INSTRUCTIONS TO FOLLOW:
The answer should be the lines from the one with "[73,81,175,93] musicians to" through the final line of the entries, restated word for word.

-- EXTRACTED INFORMATION follows --

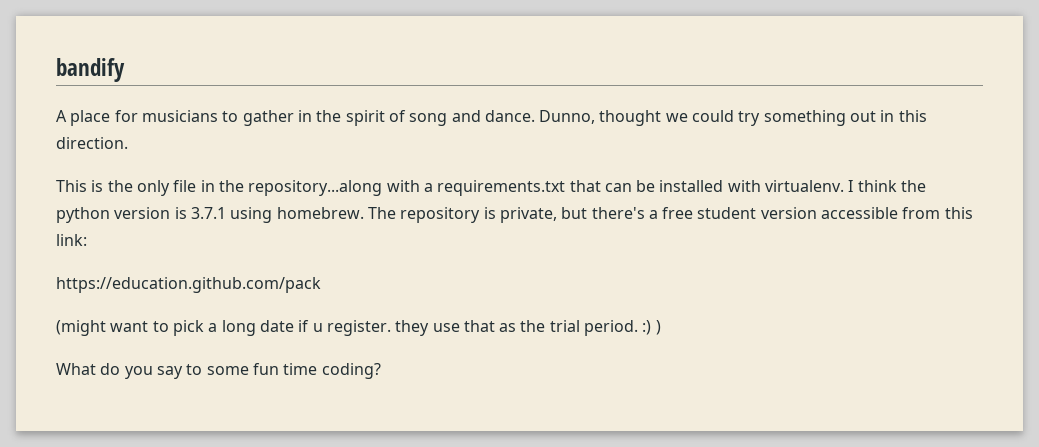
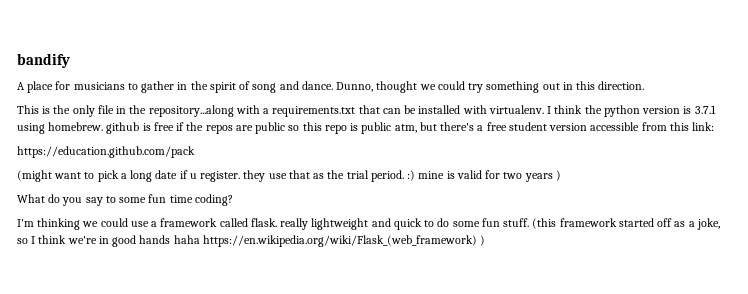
[367,207,557,223] The repository is private, -> [106,122,417,134] github is free if the repos are public so this repo is public atm,
(652, 327) none -> [418,170,553,182] mine is valid for two years
(381, 371) none -> [17,218,720,230] [17,235,486,247] // I'm thinking we could use a framework called flask. really lightweight and quick to do some fun stuff. (this framework started off as a joke, so I think we're in good hands haha https://en.wikipedia.org/wiki/Flask_(web_framework) )

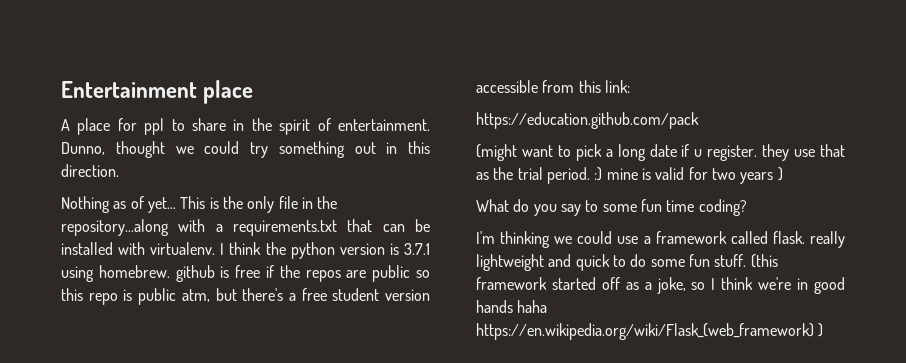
[17,53,70,68] bandify -> [61,80,254,104] Entertainment place
[73,81,175,93] musicians to gather -> [144,118,227,135] ppl to share
[252,81,333,93] song and dance. -> [338,119,430,131] entertainment.
(645, 85) none -> [61,196,176,213] Nothing as of yet...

-- EXTRACTED INFORMATION concluded --

EXERCISE RESPONSE:
[73,81,175,93] musicians to gather -> [144,118,227,135] ppl to share
[252,81,333,93] song and dance. -> [338,119,430,131] entertainment.
(645, 85) none -> [61,196,176,213] Nothing as of yet...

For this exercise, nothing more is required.